- _Task directions_: Retype exactly what appears below from the line containing "<span>10</span>" down to the line containing "width:100%; font-size:43px; font-weight:500;", keeping both end lines. Do not include pictures.

- _Records for processing_:

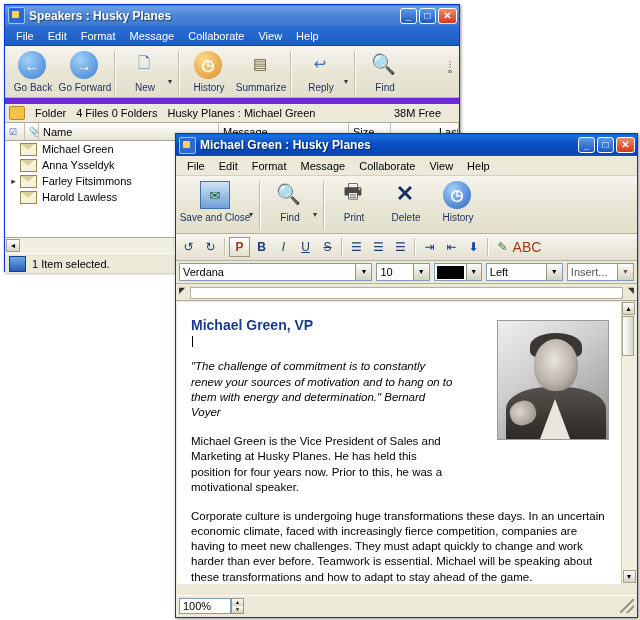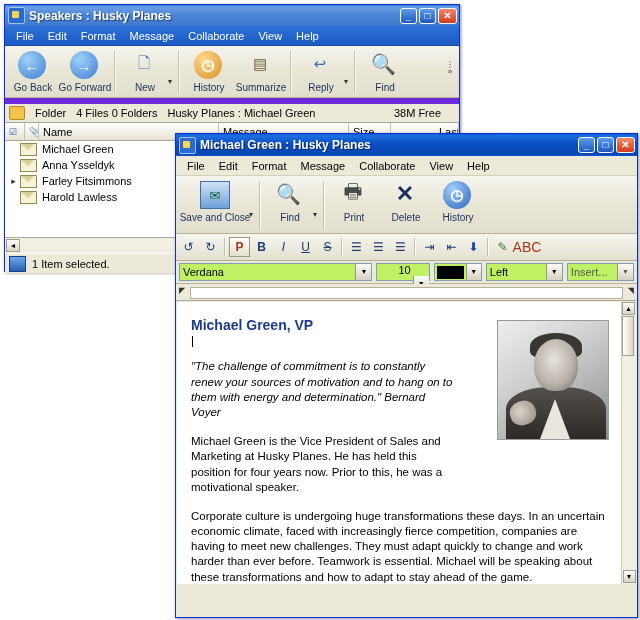--- a/index.html
+++ b/index.html
@@ -303,7 +303,7 @@
   }
   .combo {
     height: 18px;
-    background: #bef264;
+    background: #ffffff;
     border: 1px solid #7f9db9;
     display: flex;
     align-items: center;

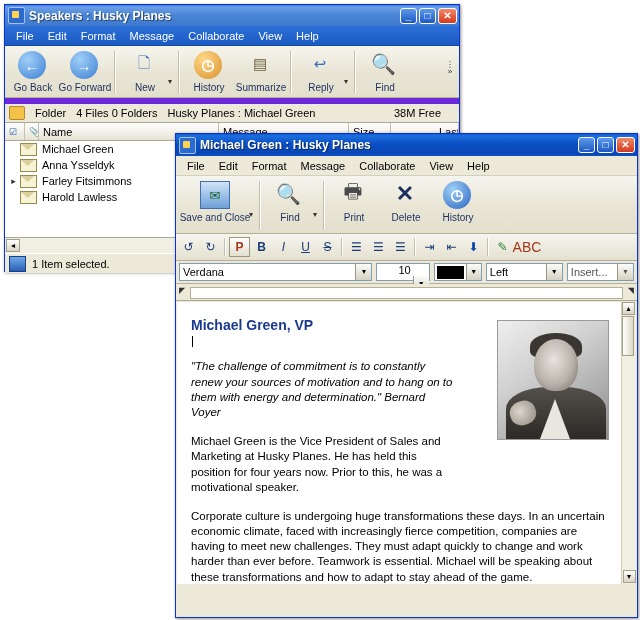--- a/index.html
+++ b/index.html
@@ -697,7 +697,7 @@
         <span>Verdana</span>
         <span class="arrow">▼</span>
       </div>
-      <div class="combo" style="width:54px;flex-direction:column;">
+      <div class="combo" style="width:54px;">
         <span>10</span>
         <span class="arrow">▼</span>
       </div>

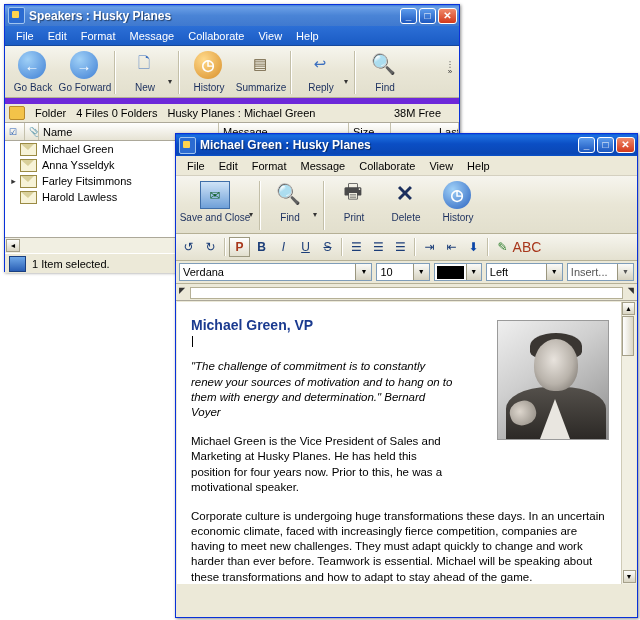--- a/index.html
+++ b/index.html
@@ -745,6 +745,14 @@
       <div class="scroll-btn" style="width:13px;margin-bottom:1px;">▼</div>
     </div>
 
+    <div class="doc-statusbar">
+      <div class="zoom-box">100%</div>
+      <div class="spinner">
+        <div>▲</div>
+        <div>▼</div>
+      </div>
+      <div class="resize-grip"></div>
+    </div>
   </div>
 
 </div>

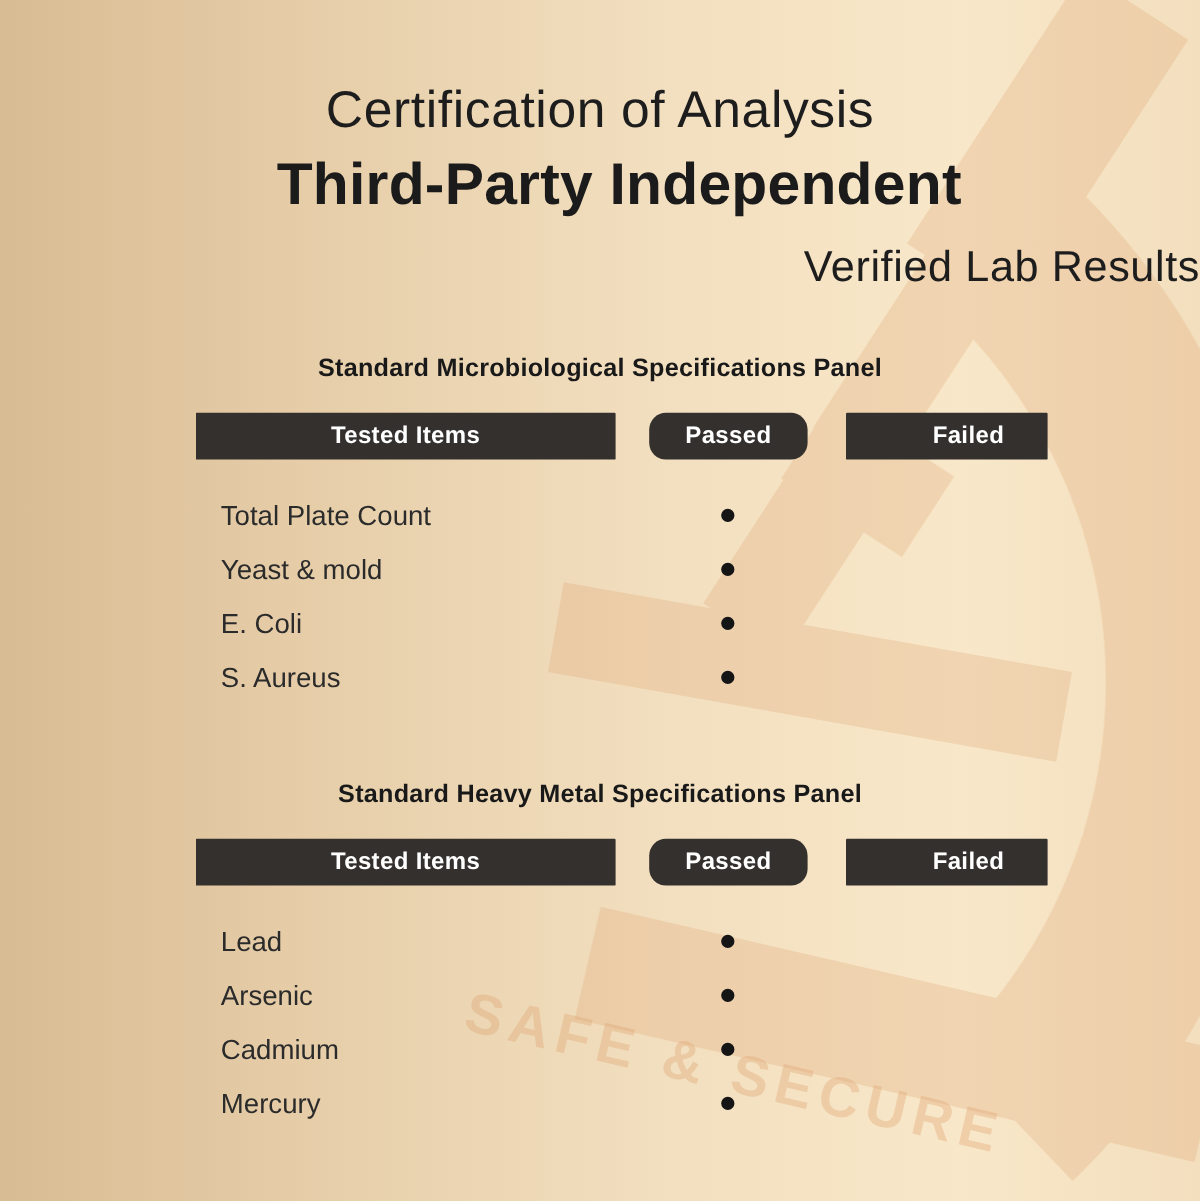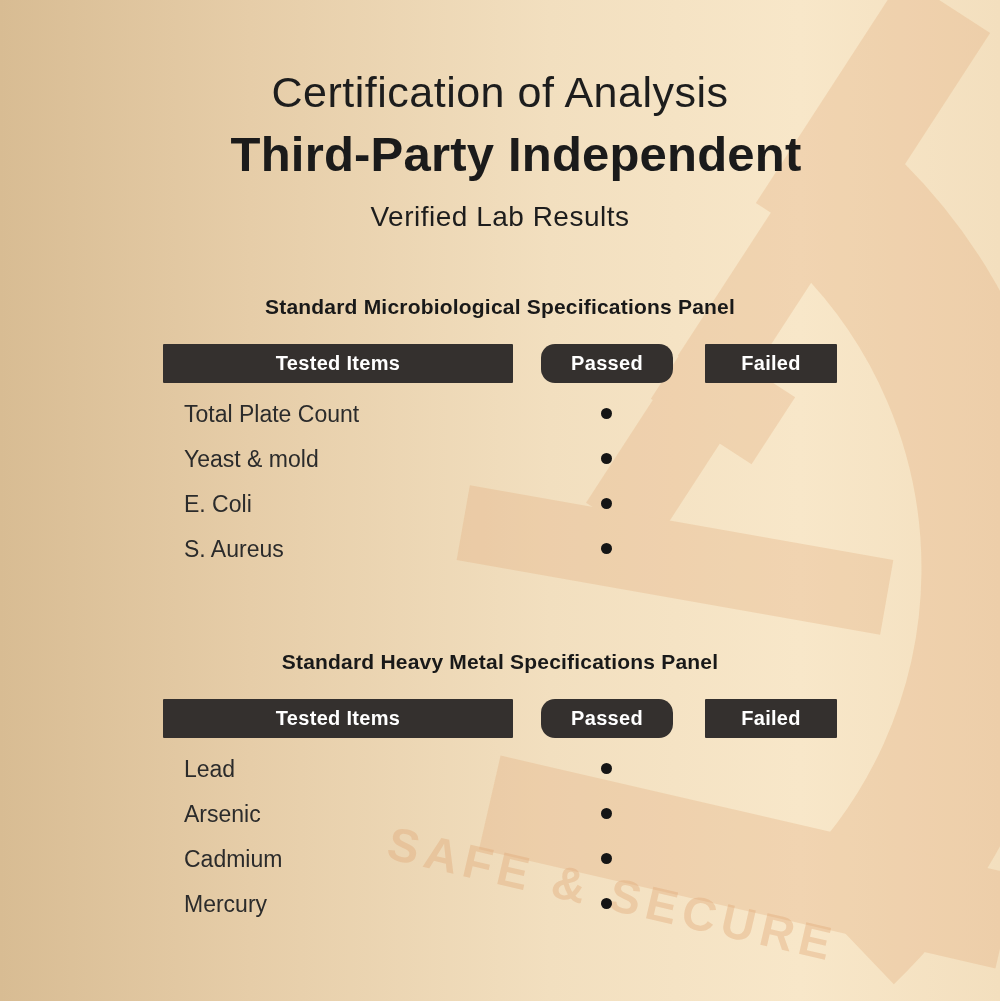--- a/index.html
+++ b/index.html
@@ -14,7 +14,7 @@
   .title-block{position:absolute; left:0; top:0; width:100%; text-align:center; color:#1d1d1d;}
   .title-1{position:absolute; top:68px;  width:100%; font-size:43px; font-weight:500; letter-spacing:.5px;}
   .title-2{position:absolute; top:126px; width:100%; font-size:49px; font-weight:800; letter-spacing:.2px; color:#1b1b1b;padding-left:16px;}
-  .title-3{position:absolute; top:201px; width:100%; font-size:28px; font-weight:500; letter-spacing:.5px;}
+  .title-3{position:absolute; top:201px; width:100%; font-size:36px; font-weight:500; letter-spacing:.5px;text-align:right;}
 
   
   .panel{position:absolute; left:163px; width:674px;}

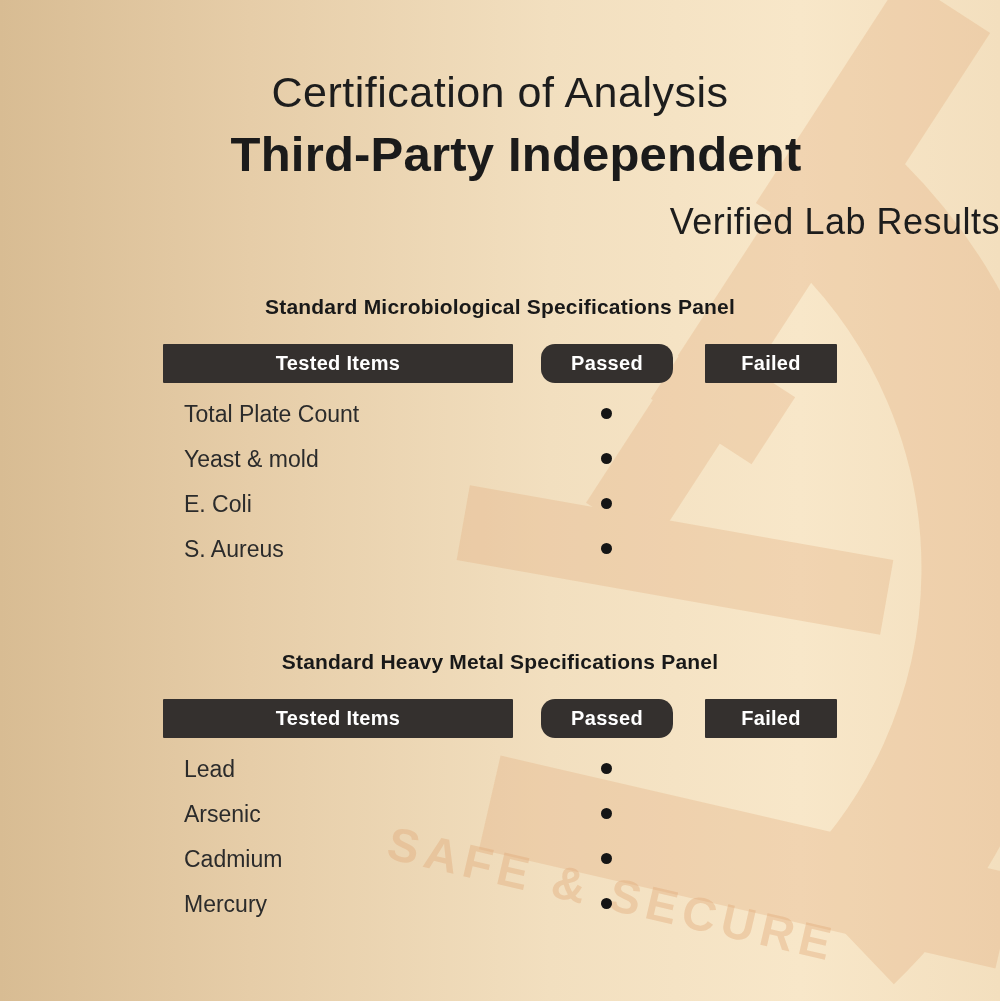--- a/index.html
+++ b/index.html
@@ -32,7 +32,7 @@
   }
   .col-items {left:0;     width:350px;}
   .col-passed{left:378px;  width:132px;border-radius:14px;}
-  .col-failed{left:542px;  width:132px;}
+  .col-failed{left:542px;  width:132px;padding-left:36px;}
 
   .rows{padding-top:8px;}
   .row{position:relative; height:45px;}

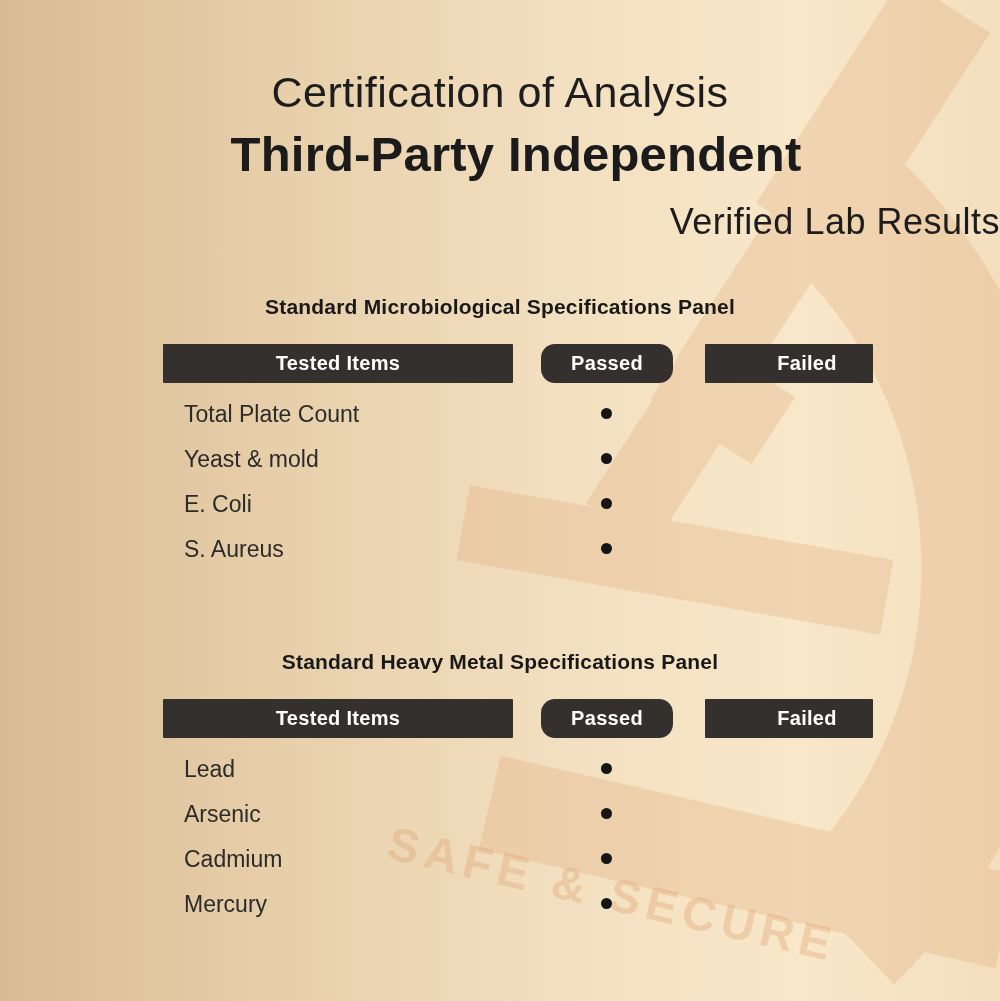--- a/index.html
+++ b/index.html
@@ -34,7 +34,7 @@
   .col-passed{left:378px;  width:132px;border-radius:14px;}
   .col-failed{left:542px;  width:132px;padding-left:36px;}
 
-  .rows{padding-top:8px;}
+  .rows{padding-top:8px;margin-top:16px;}
   .row{position:relative; height:45px;}
   .item-label{
     position:absolute; left:21px; top:50%; transform:translateY(-50%);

- _Exercise response_:
         <span>10</span>
         <span class="arrow">▼</span>
       </div>

--- a/index.html
+++ b/index.html
@@ -745,6 +745,14 @@
       <div class="scroll-btn" style="width:13px;margin-bottom:1px;">▼</div>
     </div>
 
+    <div class="doc-statusbar">
+      <div class="zoom-box">100%</div>
+      <div class="spinner">
+        <div>▲</div>
+        <div>▼</div>
+      </div>
+      <div class="resize-grip"></div>
+    </div>
   </div>
 
 </div>

--- a/index.html
+++ b/index.html
@@ -14,7 +14,7 @@
   .title-block{position:absolute; left:0; top:0; width:100%; text-align:center; color:#1d1d1d;}
   .title-1{position:absolute; top:68px;  width:100%; font-size:43px; font-weight:500; letter-spacing:.5px;}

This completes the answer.